Specialized Corpora for Translators: A Quantitative Method to Determine Representativeness
By Gloria Corpas Pastor, Ph.D.
and
Miriam Seghiri, Ph.D.,
University of Málaga,
Spain
gcorpas[at]uma.es
seghiri[at]uma.es
Get the List of 4,500+ Translation Agencies Now! No Recurring Membership Fees!
A Quantitative Method to Determine
Representativeness1

1. Introduction
Nowadays, there can be no doubt as to the
importance or the necessity of using corpora in translation.
Equally, given the short deadlines and speed that are now
demanded in the translation industry, the virtual corpus
has undeniably proved itself a most useful tool. Many authors
have explored the possibilities offered by corpora for specialized
language teaching and translation (cf. Bernardini and Zanettin,
2000; Corpas, 2001 and 2004, Bowker and Pearson, 2002, to
name but a few). Ad-hoc, specialized corpora mined from
electronic resources available on the Internet have proved
to be a first-class documentary resource, as well as a valuable
tool in decision-making and in revision. However, there
is a surprising scarcity of studies devoted to analyzing
the quality of the corpora that are being used in translation.
There are countless projects of studies
based on corpora which rely on the quality and representativeness
of each corpus as their foundation for producing valid results.
As Biber has pointed out, "the representativeness of
the corpus, in turn, determines the kinds of research questions
that can be addressed and the generalizability of the results
of the research" (Biber et al. 1988: 246). However,
despite agreement as to their importance (cf. Biber 1988,
1990, 1993, 1994 and 1995; Atkins, Clear and Ostler 1992;
Quirk 1992 or EAGLES 1994, 1996a and 1996b),
these concepts continue to be very vague and seemingly no
consensus exists:
"Several corpus linguists have raised issues
concerning the size and representativeness of specialised
corpora as well as the generalizability of their findings.
In fact, these are thorny issues which have also been widely
debated in the literature on corpus studies in general,
and to which there seem to be no easy answers." (Flowerdale,
2004: 18)
So, in this paper we will describe a method2
to assess the quality of a corpus in terms of representativeness.
By using the N-Cor algorithm it is possible to quantify
a posteriori, for the first time, the minimum
number of documents and words that should be included in
a specialized language corpus, in order that it may be considered
representative. A computer application has been implemented
that automatically determines the representativeness threshold
for any given corpus. In the present paper this software
will be used with a sample corpus of general conditions
in vacation package contracts (English-Spanish) mined from
the Internet3.
2. Corpus minimum size
The size of the corpus is a decisive
factor in determining whether the sample is representative
in relation to the needs of the research project (Lavid,
2005). However, even today the concept of representativeness
is still surprisingly imprecise considering its acceptance
as a central characteristic that distinguishes a corpus
from any other kind of collection. 4
As Biber, who is one of the most prolific writers on the
subject of corpus representativeness, emphasizes, "a
corpus is not simply a collection of texts. Rather, a corpus
seeks to represent a language or some part of a language"

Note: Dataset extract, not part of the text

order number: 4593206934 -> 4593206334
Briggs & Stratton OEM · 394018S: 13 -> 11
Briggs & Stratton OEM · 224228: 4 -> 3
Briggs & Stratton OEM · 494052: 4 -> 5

(Biber et al. 1998: 246). Nevertheless, at the same time
Biber remains conscious of the difficulties involved in
compiling a corpus that could be defined as "representative"

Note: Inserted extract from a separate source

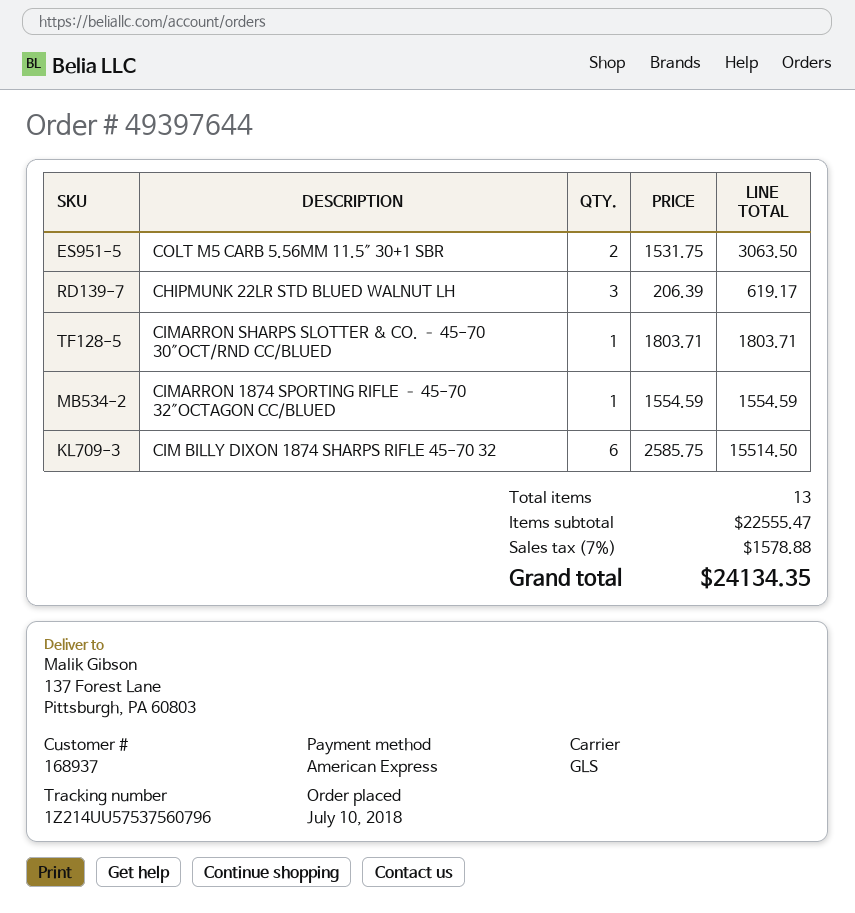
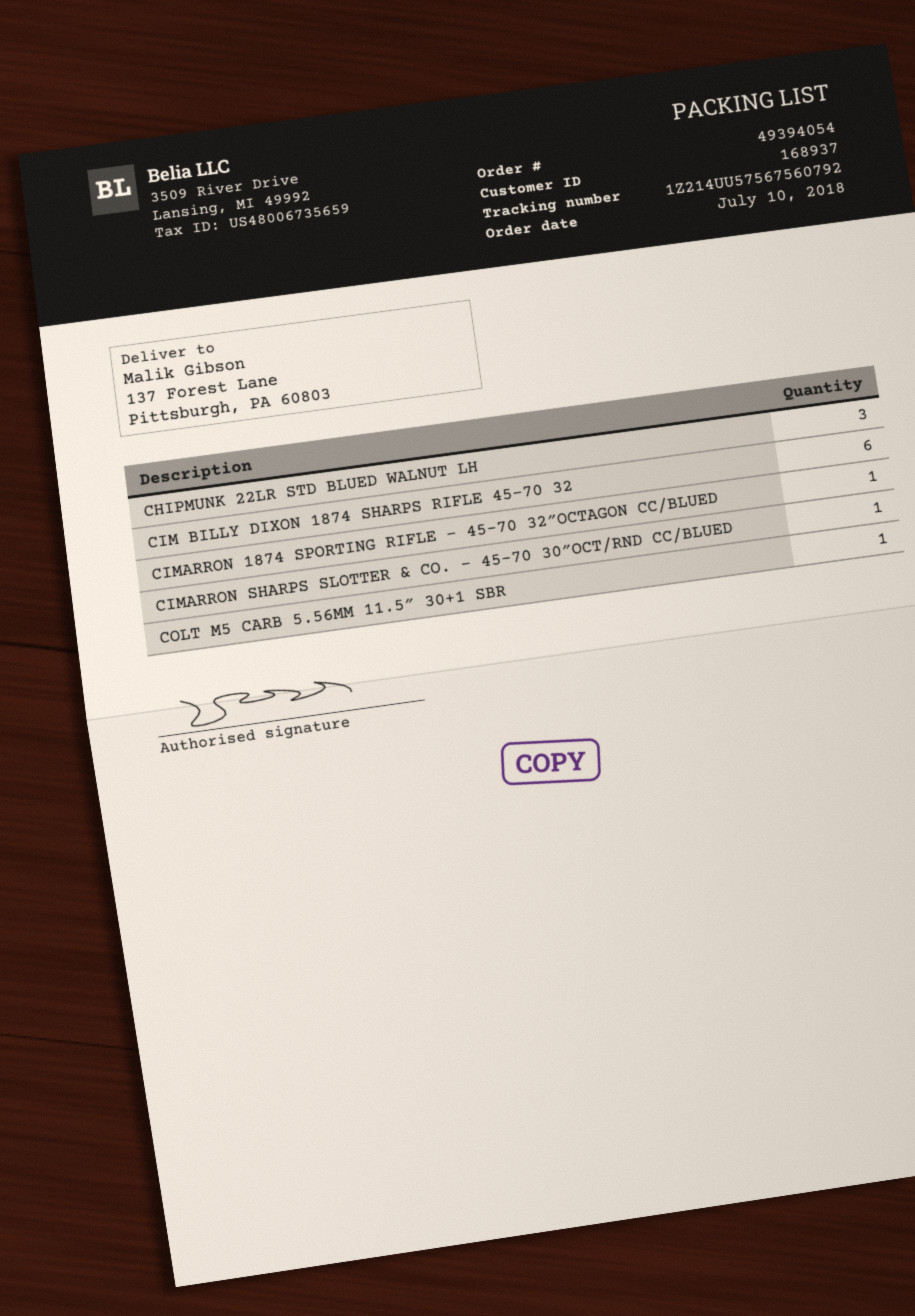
order number: 49397644 -> 49394054
tracking number: 1Z214UU57537560796 -> 1Z214UU57567560792
COLT M5 CARB 5.56MM 11.5″ 30+1 SBR: 2 -> 1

(cf. Biber et al. 1998: 246-247).
It is therefore commonplace to come up against
questions over the minimum number of texts that will guarantee
that the sample taken is scientifically valid, as well as
debates over how to specify from what quantity it is possible
to decide that the number of texts included, and therefore
the number of words, is sufficient (Sanahuja and Silva 2001).
There have been many attempts to set the
size, or at least establish a minimum number of texts, from
which a specialized corpus may be compiled. Some of the
most important are those put forward by Heaps (1978), Young-Mi
(1995) and Sánchez Pérez and Cantos Gómez
(1997). However, subsequently some of these authors such
as Cantos (Yang et al. 2000: 21) recognized some shortcomings
in these works, stating that it might be attributed to their
preference for Zipf's law. Zipf's law can give us an idea
of the breadth of vocabulary used, but it is not limited
to a particular or approximate number because this will
depend on how the constant is determined (Braun 2005 [1996]

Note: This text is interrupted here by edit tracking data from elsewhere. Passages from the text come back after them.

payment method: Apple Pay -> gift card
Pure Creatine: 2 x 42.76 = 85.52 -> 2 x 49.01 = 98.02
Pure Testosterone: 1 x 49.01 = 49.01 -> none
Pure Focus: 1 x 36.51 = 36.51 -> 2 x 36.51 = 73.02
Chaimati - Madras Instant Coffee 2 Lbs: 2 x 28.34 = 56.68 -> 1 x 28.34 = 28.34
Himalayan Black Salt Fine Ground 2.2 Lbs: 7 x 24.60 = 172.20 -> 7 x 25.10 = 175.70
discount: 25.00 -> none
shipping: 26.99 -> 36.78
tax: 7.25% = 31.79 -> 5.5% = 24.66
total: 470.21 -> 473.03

and Carrasco Jiménez 2003: 3). Numerous studies have
been based on that law, but the conclusions they reach do
not specify, even through the use of graphs, the number
of texts that are necessary to compile a corpus for a particular
specialized field.
A possible solution could be to analyze
the lexical density of a corpus in relation to the increase
in documentary material included (Corpas Pastor and Seghiri
Domínguez, 2006, and Seghiri Domínguez, 2006).
In other words, if the ratio between the actual number of
different words in a text and the total number of words
(types/tokens) is an indicator of lexical density or richness,
it may be possible to create a formula that can represent
increases in the corpus (C) on a document by document (d)
basis: the number of types does not increase in proportion
to the number of words the corpus contains, once a certain
number of texts has been achieved.
|
Cn = d1 + d2 + d3 + ... + dn |
This may make it possible to determine the minimum size
of a corpus and the quantity that must be reached for it
to begin to be representative. With the help of graphs,
it should be possible to establish whether the corpus is
representative and approximately how many documents are
necessary to achieve this. This theory has become a practical
reality in the shape of a software application (ReCor5)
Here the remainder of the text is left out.